23 de enero de 2018
23.01.2018

Baños: "El ocio es una institución ideológica que ayuda a mantener la sociedad democrática"

La profesora de Filosofía defiende que el concepto actual de asueto "gira en torno al Estado del bienestar y la libre elección"

23.01.2018 | 01:52
Carmen Baños Pino, ayer, en la Fundación Gustavo Bueno.

Si existe un concepto creado y asociado por completo al ser humano, ése es el ocio. El hombre ha cambiado a lo largo de la historia la forma de pasar su tiempo libre e incluso sus motivos para hacerlo. Los griegos elevaron el asueto sobre el trabajo y los romanos lo consideraban algo reparador. Más tarde los defensores de las teorías materialistas afirmaron que se trata de un merecido descanso del cuerpo y los idealistas, que calma el espíritu. De la mezcla de todo eso surgió la concepción actual del ocio, relacionada principalmente al bienestar. Para analizar los vaivenes de esta definición hasta llegar a la moderna, Carmen Baños Pino -doctora en Filosofía por la Universidad de Oviedo y profesora en el Instituto Roces de Gijón- ofreció ayer una conferencia en la Fundación Gustavo Bueno.

A su juicio, "el ocio es una institución ideológica que ayuda a mantener la sociedad democrática". La Revolución Industrial fue el punto de partida de esta premisa al marcar un antes y un después en la forma de pasar el tiempo libre. "El ocio, tal y como lo entendemos hoy, comenzó con la normalización de la jornada laboral", explicó Baños, que distingue entre un concepto de ocio negativo basado en el tiempo libre del trabajo y otro positivo que sería aquel que sirve para hacer otras tareas diferentes a la habitual. El origen de este segundo concepto está en las ceremonias religiosas antiguas, unos actos que se secularizaron hasta convertirse en algo tan popular como los calendarios deportivos.

"No debemos reducir el concepto de ocio a las actividades con las que pasamos el rato fuera del trabajo, sino que debemos verlo como un tejido ideológico sobre el que se asienta la democracia y gira en torno al Estado del bienestar y la libre elección". La filósofa llegó a la conclusión de que el ocio es tan fundamental en la vida como el trabajo "porque conforma la existencia de un individuo que a su vez es consumidor, se cree libre y tiene opinión propia". Así pues, el ocio serviría como entretenimiento de un electorado democrático.

Para ejemplificar su tesis, Baños puso ayer varios ejemplos.
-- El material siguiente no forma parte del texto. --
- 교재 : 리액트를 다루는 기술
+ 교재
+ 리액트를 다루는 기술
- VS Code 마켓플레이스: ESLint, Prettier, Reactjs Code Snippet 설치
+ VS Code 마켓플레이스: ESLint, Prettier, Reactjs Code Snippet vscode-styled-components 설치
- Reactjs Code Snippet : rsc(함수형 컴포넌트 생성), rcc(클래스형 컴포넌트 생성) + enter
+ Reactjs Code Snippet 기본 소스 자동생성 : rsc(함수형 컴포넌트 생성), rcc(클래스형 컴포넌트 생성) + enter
Entre ellos, el artículo 24 de la Declaración Universal de los Derechos Humanos: "Toda persona tiene derecho al descanso, al disfrute del tiempo libre, a una limitación razonable de la duración del trabajo y a vacaciones periódicas pagadas". El deporte y el turismo, adecuados a unos calendarios y un horario, también sirven para ejemplificar el significado contemporáneo del ocio.
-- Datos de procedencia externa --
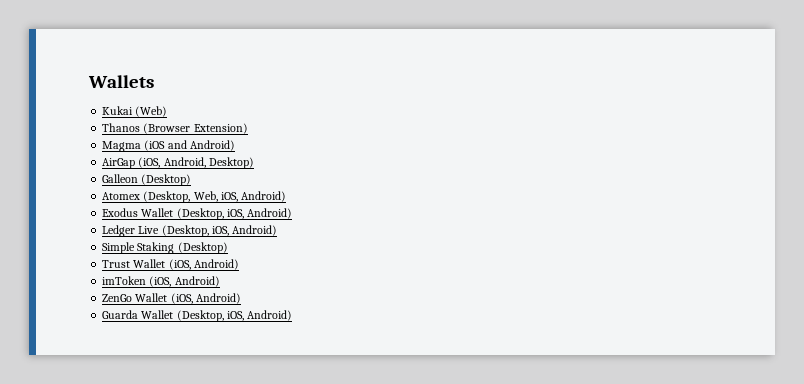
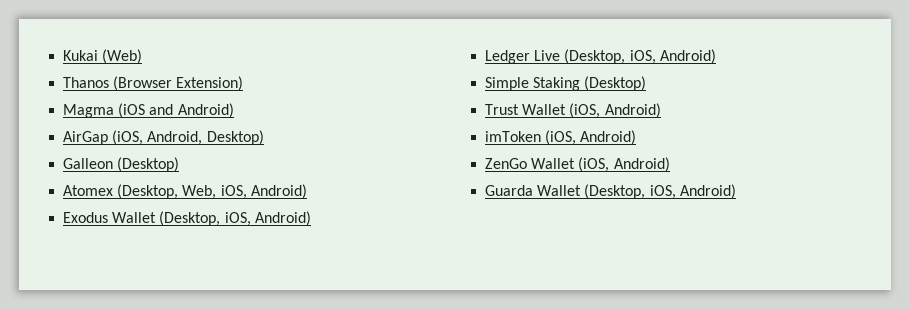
- Wallets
Aunque el asueto como tal se desarrolló tras la Revolución Industrial, la palabra "ocio" ya existía pese a que su uso se limitaba al lenguaje culto. Autores como Antonio de Nebrija (1.441-1.522) la utilizaron en sus escritos. No sería hasta mucho más tarde cuando el término salió a la calle para formar parte del vocabulario popular y dando lugar a expresiones como "estar ocioso".
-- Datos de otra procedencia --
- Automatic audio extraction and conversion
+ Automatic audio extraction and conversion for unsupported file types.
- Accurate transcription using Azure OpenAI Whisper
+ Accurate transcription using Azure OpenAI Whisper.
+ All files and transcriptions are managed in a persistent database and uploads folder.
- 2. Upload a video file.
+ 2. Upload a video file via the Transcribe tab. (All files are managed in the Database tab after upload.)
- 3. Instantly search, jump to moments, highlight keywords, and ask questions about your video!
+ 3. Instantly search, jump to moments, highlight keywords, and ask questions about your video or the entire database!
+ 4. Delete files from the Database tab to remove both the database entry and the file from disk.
Carmen Baños Pino (Gijón 1959) es Doctora en Filosofía por la Universidad de Oviedo. Ha desarrollado su tesis sobre Evans-Pritchard (un antropólogo inglés clave en el desarrollo de la antropología social en ese país) dirigida por el profesor Gustavo Bueno, que obtuvo el Premio Extraordinario de Doctorado 1993-94. Baños es también profesora de Filosofía en el Instituto de Secundaria de Roces de Gijón. Publica en "El Basilisco" y en "El Catoblepas" e interviene en la Escuela de Filosofía de Oviedo.